━━ Data to examine
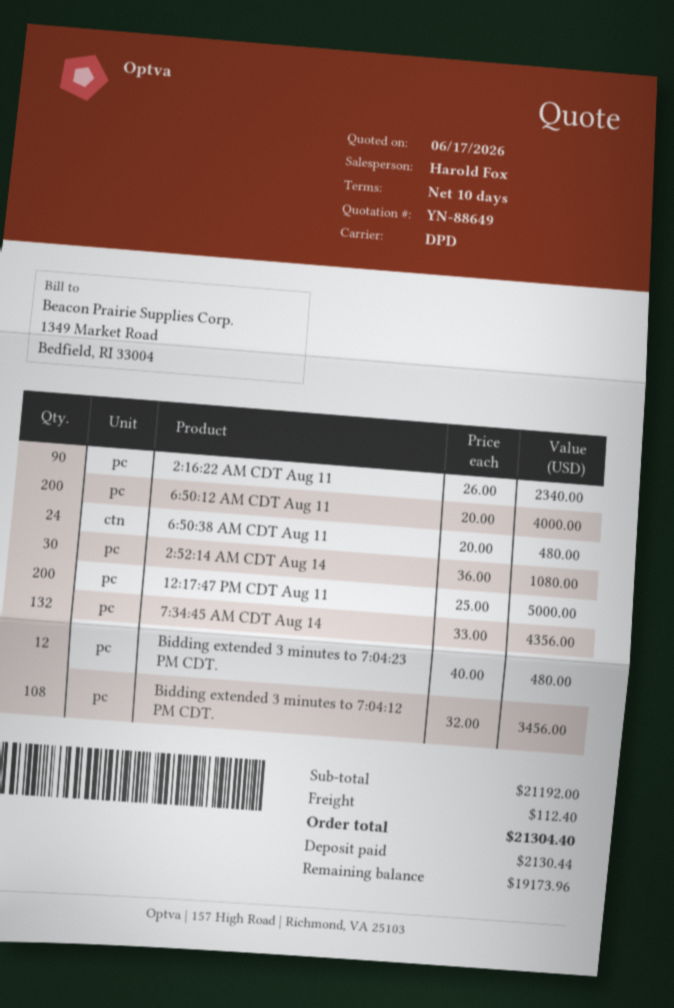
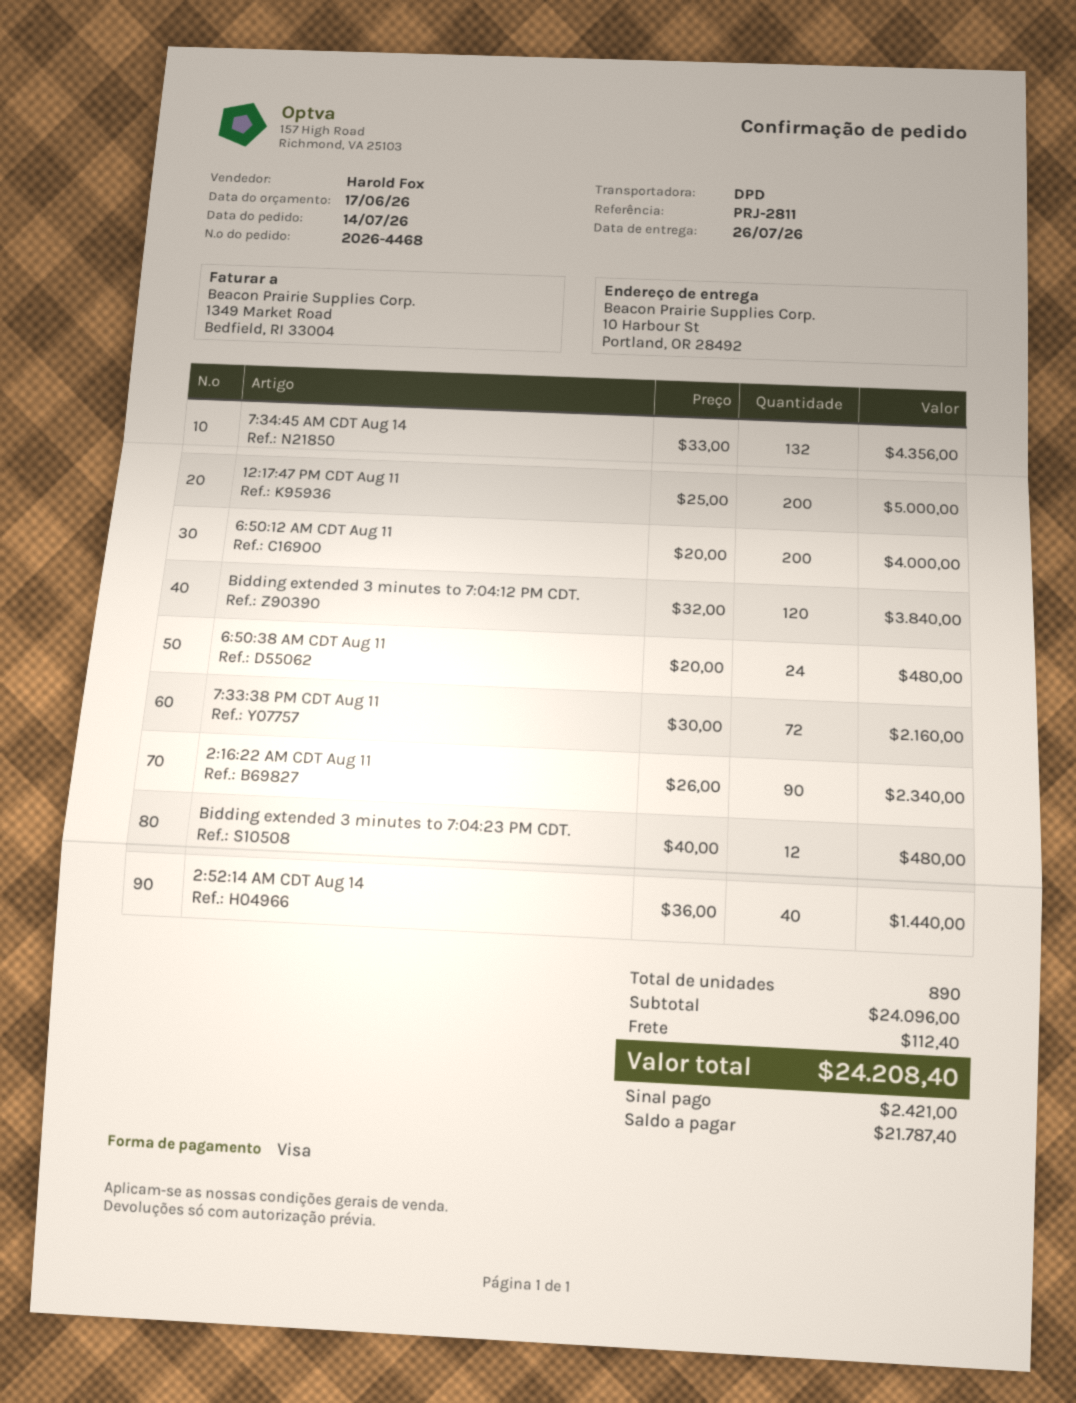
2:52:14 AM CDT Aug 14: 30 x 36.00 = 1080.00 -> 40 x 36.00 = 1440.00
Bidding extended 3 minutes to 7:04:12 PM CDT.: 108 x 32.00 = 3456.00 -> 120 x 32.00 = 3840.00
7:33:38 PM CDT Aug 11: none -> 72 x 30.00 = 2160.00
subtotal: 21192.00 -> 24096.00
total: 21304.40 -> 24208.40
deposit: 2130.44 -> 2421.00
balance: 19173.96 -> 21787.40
━━━━
━━ Data to examine
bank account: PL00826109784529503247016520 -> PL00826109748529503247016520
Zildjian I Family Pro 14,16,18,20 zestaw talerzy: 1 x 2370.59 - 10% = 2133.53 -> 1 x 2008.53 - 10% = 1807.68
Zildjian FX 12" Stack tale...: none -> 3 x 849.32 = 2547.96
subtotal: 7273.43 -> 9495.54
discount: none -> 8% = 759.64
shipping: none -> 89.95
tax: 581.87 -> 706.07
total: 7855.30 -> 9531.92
━━━━
━━ Data to examine
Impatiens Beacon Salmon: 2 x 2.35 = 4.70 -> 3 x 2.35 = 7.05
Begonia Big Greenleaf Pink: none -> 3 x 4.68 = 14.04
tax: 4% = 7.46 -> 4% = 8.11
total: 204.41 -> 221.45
━━━━
• _Work to complete_
Number of lines holding "none" in the data: give it, with nothing else.

• _Task answer_
5